Work to complete: Restate word for word the lines from the one bearing "- Once it is" through the end of the entries below, and leave every picture out.

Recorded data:
- - - - -

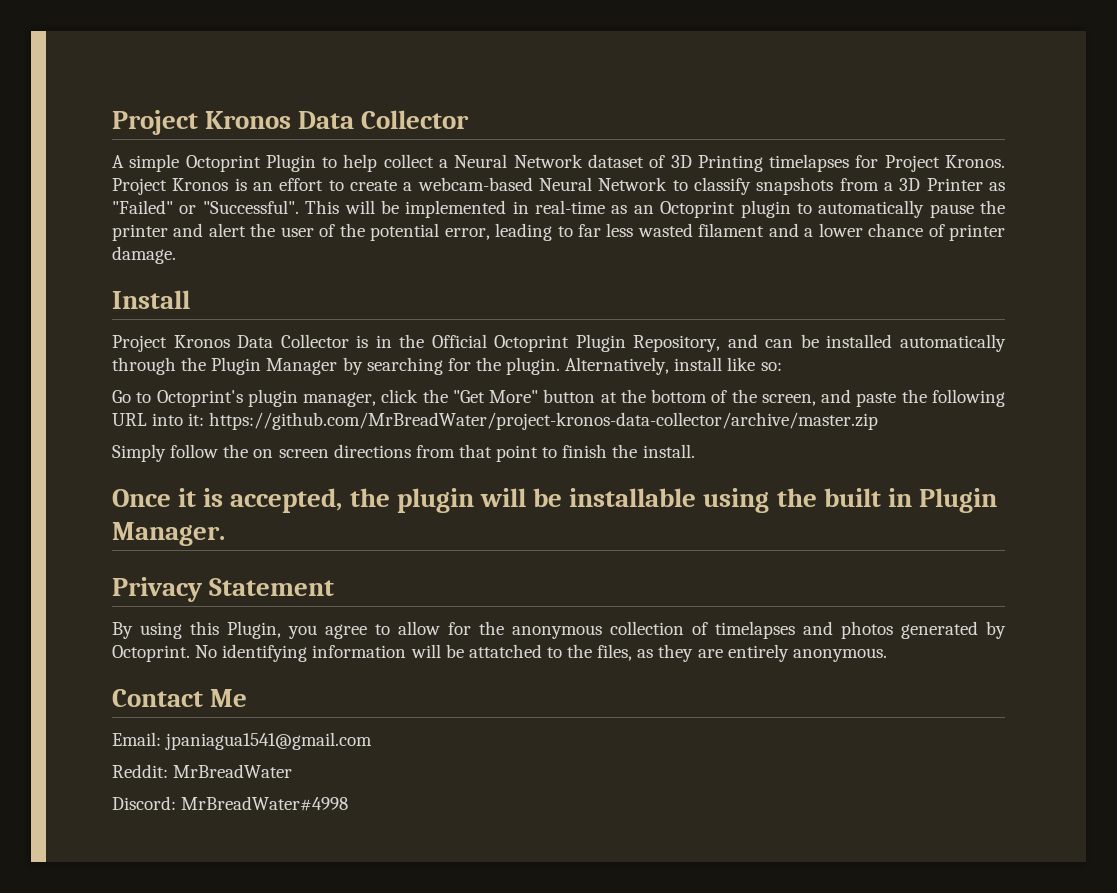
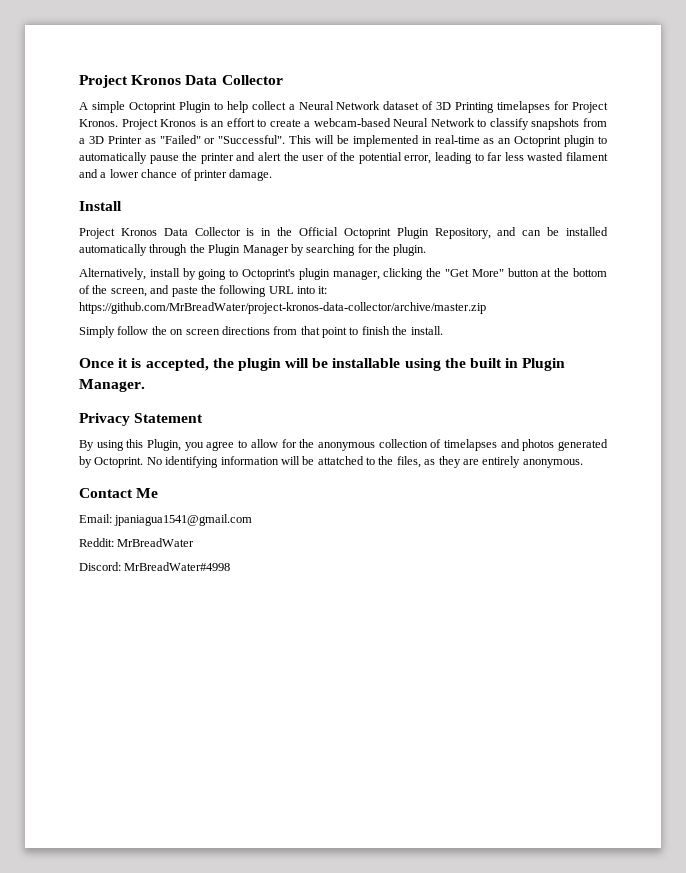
- Project Kronos Data Collector is in the Official Octoprint Plugin Repository, and can be installed automatically through the Plugin Manager by searching for the plugin. Alternatively, install like so:
- Go to Octoprint's plugin manager, click the "Get More" button at the bottom of the screen, and paste the following URL into it: https://github.com/MrBreadWater/project-kronos-data-collector/archive/master.zip
+ Project Kronos Data Collector is in the Official Octoprint Plugin Repository, and can be installed automatically through the Plugin Manager by searching for the plugin.
+ Alternatively, install by going to Octoprint's plugin manager, clicking the "Get More" button at the bottom of the screen, and paste the following URL into it: https://github.com/MrBreadWater/project-kronos-data-collector/archive/master.zip

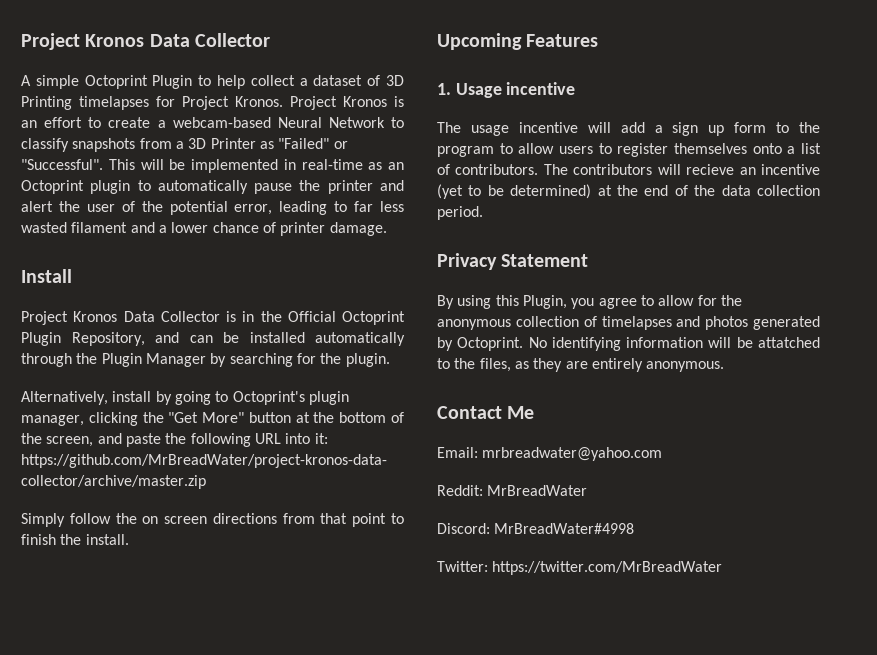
- A simple Octoprint Plugin to help collect a Neural Network dataset of 3D Printing timelapses for Project Kronos.
+ A simple Octoprint Plugin to help collect a dataset of 3D Printing timelapses for Project Kronos.
- Once it is accepted, the plugin will be installable using the built in Plugin Manager.
+ Upcoming Features
+ 1. Usage incentive
+ The usage incentive will add a sign up form to the program to allow users to register themselves onto a list of contributors. The contributors will recieve an incentive (yet to be determined) at the end of the data collection period.
- Email: jpaniagua1541@gmail.com
+ Email: mrbreadwater@yahoo.com
+ Twitter: https://twitter.com/MrBreadWater

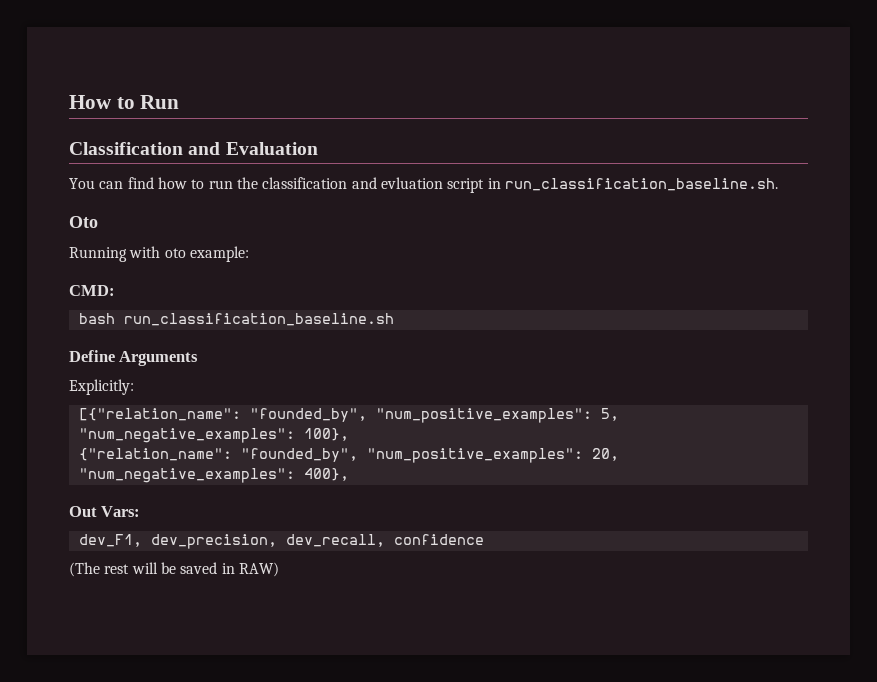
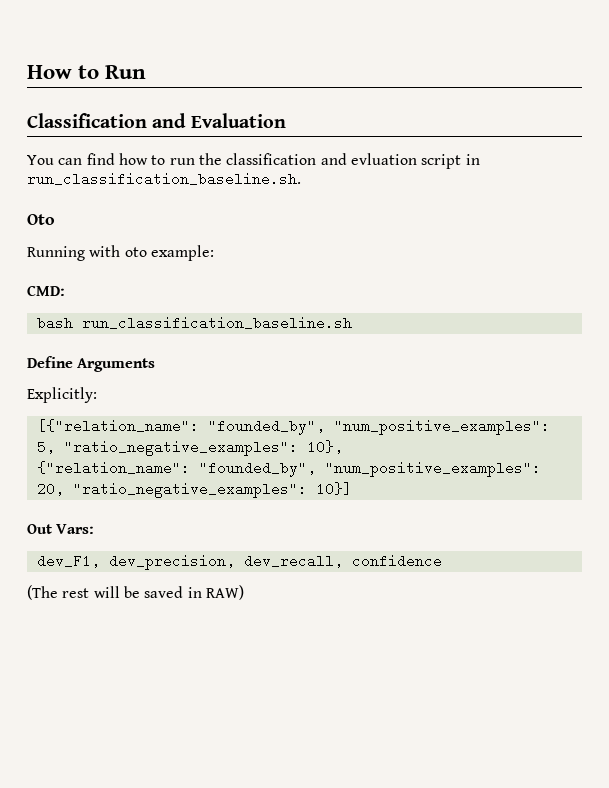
- [{"relation_name": "founded_by", "num_positive_examples": 5, "num_negative_examples": 100},
+ [{"relation_name": "founded_by", "num_positive_examples": 5, "ratio_negative_examples": 10},
- {"relation_name": "founded_by", "num_positive_examples": 20, "num_negative_examples": 400},
+ {"relation_name": "founded_by", "num_positive_examples": 20, "ratio_negative_examples": 10}]

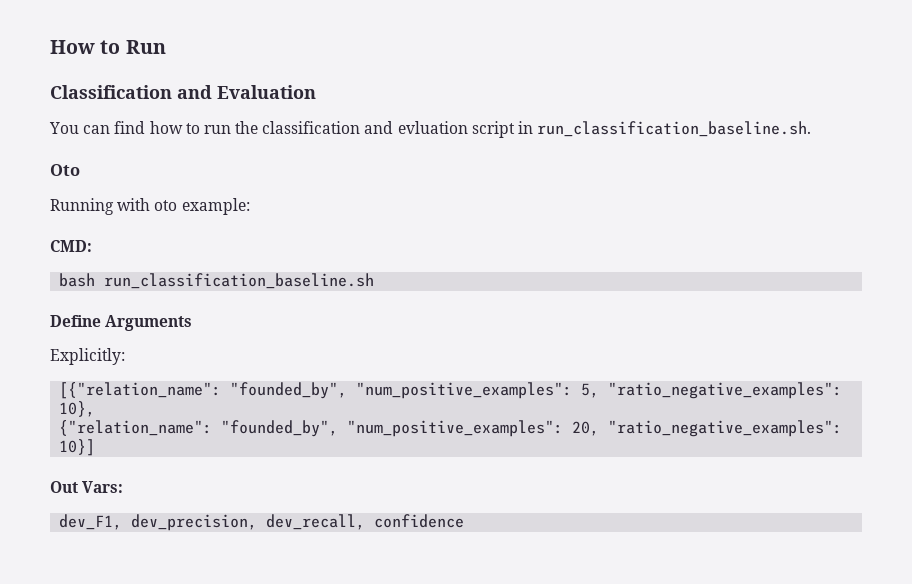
- (The rest will be saved in RAW)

- - - - -

Written response:
- Once it is accepted, the plugin will be installable using the built in Plugin Manager.
+ Upcoming Features
+ 1. Usage incentive
+ The usage incentive will add a sign up form to the program to allow users to register themselves onto a list of contributors. The contributors will recieve an incentive (yet to be determined) at the end of the data collection period.
- Email: jpaniagua1541@gmail.com
+ Email: mrbreadwater@yahoo.com
+ Twitter: https://twitter.com/MrBreadWater

- [{"relation_name": "founded_by", "num_positive_examples": 5, "num_negative_examples": 100},
+ [{"relation_name": "founded_by", "num_positive_examples": 5, "ratio_negative_examples": 10},
- {"relation_name": "founded_by", "num_positive_examples": 20, "num_negative_examples": 400},
+ {"relation_name": "founded_by", "num_positive_examples": 20, "ratio_negative_examples": 10}]

- (The rest will be saved in RAW)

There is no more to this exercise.